L’idea di ricorrere a una terza parte per risolvere eventuali contenziosi rischia di ritardare ancora di più i piani di vaccinazione dell’Ue. Ad ogni modo, la presidente Ursula von der Leyen, in un’intervista di questa mattina a un media tedesco, aveva però negato in toto l’esistenza di questa frase ‘migliore sforzo possibile’ da parte della casa farmaceutica. Per quanto vago e poco oggettivo, il riferimento a un “miglior sforzo possibile” per onorare il proprio impegno è ben presente e ripetuto in tutte le 41 pagine del contratto pubblicato (circa sedici volte). Non c’è nessun riferimento a come risolvere questo tipo di controversia giuridica.
Gli impianti in Gran Bretagna
Altro punto di discordia è la questione degli stabilimenti “a disposizione” dell’Unione Europea per la fabbricazione del vaccino. Di fatto il contratto non dice che ci siano due catene di produzione separate per Ue e Regno Unito, come aveva sostenuto il ceo della farmaceutica. Al paragrafo 5.4 il contratto specifica che AstraZeneca è tenuta a “fare tutti gli sforzi possibili per produrre il vaccino presso siti di produzione situati all’interno dell’Ue” (in cui a questo scopo – solo a questo scopo – vengono inclusi anche i due stabilimenti presenti nel Regno Unito) e potrà eventualmente fabbricare il vaccino in strutture extra-Ue per cercare di “accelerare la fornitura vaccino in Europa”. Secondo contratto, la possibilità di usare siti di produzione fuori dall’Ue è subordinata a una notifica scritta “che includa una spiegazione per tale decisione”.
Poco prima, però, (al paragrafo 5.1) si legge che la società si impegnerà “per la produzione delle dosi iniziali (quelle previste nel primo trimestre) dentro l’Ue per la distribuzione e per consegnarle agli hub dopo l’autorizzazione all’immissione in commercio”. Non essendoci in questo passaggio l’esplicito riferimento agli impianti del Regno Unito (come nel 5.4) fa venire il dubbio che per le prime dosi iniziali l’azienda non sia effettivamente obbligata a usare anche gli stabilimenti siti in Uk..
Per l’Ue i due punti non sono in contraddizione: fonti precisano che i due impianti di produzione nel Regno Unito non “sono piani di riserva” per le dosi destinate all’Ue ma fanno parte integrante del piano per produrre le dosi anche per gli stati membri, tanto che nell’ultima parte del contratto, tra gli allegati finali, c’è il riferimento anche a quegli impianti per la produzione.
Nessuna responsabilità in caso di ritardi per “cause di forza maggiore”

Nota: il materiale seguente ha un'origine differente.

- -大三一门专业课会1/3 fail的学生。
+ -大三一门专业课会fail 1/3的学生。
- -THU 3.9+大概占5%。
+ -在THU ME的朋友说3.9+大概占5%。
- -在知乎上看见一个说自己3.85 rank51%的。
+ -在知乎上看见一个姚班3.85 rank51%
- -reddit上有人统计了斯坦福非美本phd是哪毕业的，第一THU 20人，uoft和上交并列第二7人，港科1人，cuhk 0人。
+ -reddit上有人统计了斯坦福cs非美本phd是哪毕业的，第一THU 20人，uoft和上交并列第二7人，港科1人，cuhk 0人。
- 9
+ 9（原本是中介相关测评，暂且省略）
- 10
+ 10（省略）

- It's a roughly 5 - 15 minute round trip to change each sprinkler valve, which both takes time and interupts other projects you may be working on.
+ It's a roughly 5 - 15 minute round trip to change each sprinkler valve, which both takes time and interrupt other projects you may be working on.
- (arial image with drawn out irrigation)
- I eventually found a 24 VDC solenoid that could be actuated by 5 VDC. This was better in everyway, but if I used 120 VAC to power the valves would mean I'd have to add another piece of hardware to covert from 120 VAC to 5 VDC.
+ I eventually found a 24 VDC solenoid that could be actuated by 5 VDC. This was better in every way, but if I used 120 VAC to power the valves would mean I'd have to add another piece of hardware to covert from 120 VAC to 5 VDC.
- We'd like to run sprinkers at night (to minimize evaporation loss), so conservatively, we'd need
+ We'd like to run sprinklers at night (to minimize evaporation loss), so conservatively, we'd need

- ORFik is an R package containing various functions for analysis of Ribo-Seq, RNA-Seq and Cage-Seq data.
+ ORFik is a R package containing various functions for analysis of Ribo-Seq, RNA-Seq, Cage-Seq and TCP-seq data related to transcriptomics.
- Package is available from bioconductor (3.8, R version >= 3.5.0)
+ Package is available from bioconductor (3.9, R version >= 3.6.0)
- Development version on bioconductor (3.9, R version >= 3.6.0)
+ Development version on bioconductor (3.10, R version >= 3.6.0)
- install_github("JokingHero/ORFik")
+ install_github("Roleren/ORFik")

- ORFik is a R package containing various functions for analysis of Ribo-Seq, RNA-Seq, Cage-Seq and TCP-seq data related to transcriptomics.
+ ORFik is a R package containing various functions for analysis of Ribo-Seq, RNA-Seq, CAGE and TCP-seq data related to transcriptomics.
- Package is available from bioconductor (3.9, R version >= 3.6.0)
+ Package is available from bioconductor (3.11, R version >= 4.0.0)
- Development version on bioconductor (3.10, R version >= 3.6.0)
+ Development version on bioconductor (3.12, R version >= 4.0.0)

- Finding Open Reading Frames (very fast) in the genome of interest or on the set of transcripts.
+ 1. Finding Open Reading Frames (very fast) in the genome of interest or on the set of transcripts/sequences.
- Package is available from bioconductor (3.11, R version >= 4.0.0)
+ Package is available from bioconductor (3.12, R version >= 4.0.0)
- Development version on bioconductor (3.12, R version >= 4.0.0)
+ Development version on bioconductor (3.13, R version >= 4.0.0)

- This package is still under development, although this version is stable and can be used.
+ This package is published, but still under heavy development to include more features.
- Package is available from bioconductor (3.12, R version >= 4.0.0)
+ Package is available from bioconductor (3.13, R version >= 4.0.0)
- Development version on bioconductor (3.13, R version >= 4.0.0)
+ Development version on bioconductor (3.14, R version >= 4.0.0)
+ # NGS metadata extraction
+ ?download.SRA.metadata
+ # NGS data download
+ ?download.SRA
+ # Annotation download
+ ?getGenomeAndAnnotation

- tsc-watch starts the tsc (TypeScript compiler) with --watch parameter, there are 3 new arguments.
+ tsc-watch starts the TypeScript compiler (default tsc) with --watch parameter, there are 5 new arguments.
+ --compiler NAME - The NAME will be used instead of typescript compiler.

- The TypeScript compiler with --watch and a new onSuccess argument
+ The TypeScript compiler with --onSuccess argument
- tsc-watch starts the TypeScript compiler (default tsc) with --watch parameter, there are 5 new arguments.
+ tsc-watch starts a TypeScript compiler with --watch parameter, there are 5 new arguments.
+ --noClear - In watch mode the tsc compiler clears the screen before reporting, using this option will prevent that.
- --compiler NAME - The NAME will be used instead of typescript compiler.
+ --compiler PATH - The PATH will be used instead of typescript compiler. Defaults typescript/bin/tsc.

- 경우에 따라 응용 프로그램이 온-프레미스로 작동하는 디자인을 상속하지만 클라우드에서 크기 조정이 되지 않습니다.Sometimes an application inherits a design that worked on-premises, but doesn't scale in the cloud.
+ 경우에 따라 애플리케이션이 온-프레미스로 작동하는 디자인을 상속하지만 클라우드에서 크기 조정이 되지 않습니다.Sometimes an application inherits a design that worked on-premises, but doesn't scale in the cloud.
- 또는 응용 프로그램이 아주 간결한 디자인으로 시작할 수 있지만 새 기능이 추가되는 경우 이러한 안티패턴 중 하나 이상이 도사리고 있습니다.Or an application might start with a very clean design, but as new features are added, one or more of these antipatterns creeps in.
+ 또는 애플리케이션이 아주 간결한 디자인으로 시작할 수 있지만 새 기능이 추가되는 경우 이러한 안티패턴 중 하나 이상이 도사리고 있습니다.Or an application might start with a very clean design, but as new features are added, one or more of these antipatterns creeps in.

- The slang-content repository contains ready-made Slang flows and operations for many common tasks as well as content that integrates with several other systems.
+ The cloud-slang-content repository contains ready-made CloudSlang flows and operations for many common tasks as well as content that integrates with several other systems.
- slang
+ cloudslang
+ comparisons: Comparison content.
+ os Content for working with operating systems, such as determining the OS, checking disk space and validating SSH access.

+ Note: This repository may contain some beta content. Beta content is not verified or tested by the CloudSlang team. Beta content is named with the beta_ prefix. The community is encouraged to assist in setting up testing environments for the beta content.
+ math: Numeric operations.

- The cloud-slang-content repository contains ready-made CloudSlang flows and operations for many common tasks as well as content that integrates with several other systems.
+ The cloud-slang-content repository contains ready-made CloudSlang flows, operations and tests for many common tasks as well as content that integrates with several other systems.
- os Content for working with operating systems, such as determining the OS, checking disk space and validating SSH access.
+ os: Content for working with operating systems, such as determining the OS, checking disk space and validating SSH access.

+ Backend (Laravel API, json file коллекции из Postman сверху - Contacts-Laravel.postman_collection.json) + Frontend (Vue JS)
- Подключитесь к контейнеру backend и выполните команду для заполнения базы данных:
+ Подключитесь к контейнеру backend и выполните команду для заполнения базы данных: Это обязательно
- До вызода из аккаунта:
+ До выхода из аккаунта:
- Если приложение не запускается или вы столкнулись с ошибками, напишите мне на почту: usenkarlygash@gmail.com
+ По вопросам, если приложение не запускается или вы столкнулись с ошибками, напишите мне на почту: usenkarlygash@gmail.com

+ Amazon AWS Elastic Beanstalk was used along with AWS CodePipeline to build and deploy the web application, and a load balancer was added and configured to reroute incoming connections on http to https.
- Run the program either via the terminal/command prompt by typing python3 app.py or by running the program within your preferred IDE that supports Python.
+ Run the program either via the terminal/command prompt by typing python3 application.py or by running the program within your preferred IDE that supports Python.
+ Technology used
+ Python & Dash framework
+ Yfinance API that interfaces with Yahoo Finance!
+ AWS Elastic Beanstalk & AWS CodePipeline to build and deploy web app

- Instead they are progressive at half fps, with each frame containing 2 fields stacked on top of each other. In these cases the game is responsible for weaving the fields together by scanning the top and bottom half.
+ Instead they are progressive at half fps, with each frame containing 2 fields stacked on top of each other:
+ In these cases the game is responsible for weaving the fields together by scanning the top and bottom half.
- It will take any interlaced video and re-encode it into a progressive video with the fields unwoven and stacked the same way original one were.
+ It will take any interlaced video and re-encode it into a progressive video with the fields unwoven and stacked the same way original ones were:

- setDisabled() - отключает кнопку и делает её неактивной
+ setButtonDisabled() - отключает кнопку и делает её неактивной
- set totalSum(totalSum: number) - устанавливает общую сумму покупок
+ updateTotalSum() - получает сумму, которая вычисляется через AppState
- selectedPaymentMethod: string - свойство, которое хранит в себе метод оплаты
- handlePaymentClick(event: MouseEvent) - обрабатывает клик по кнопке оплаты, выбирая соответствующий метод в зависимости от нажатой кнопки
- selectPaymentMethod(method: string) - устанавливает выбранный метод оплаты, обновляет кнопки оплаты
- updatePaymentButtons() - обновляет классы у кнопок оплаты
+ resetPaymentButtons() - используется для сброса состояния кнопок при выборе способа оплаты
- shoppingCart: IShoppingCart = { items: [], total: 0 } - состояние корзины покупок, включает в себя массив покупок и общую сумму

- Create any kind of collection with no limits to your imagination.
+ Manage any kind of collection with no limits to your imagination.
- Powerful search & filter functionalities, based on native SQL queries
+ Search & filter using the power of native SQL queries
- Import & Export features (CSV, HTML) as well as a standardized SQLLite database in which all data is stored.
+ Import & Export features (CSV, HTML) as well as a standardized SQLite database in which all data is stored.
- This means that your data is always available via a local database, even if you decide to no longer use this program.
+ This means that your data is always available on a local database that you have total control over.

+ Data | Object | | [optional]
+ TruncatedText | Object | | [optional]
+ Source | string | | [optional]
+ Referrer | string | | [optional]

Al paragrafo 18.7 è previsto che per cause di forza maggiore “né la Commissione né gli Stati membri né AstraZeneca saranno ritenuti responsabili nei confronti dell’altra parte o si riterrà che abbiano violato” l’accordo sui vaccini per il “mancato o ritardato adempimento o esecuzione di qualsiasi termine dell’accordo”. Tra le cause di forza maggiore ci sono anche incendi, inondazioni, terremoti, uragani, embarghi, carenze, epidemie, quarantene, guerre, atti di guerra e atti terroristici. Da contratto si escludono però “inadempienze di servizio, difetti di attrezzature o materiali o ritardi nella loro messa a disposizione, controversie di lavoro, scioperi e difficoltà finanziarie”.
Autorizzazione dell’Ema
Si litiga sui ritardi nella distribuzione, ma il vaccino non è stato ancora autorizzato all’immissione in commercio in Europa comunitaria. Oggi atteso il parere scientifico dell’Agenzia europea per i medicinali al vaccino di Astrazeneca, a cui seguirà l’autorizzazione della Commissione Europea.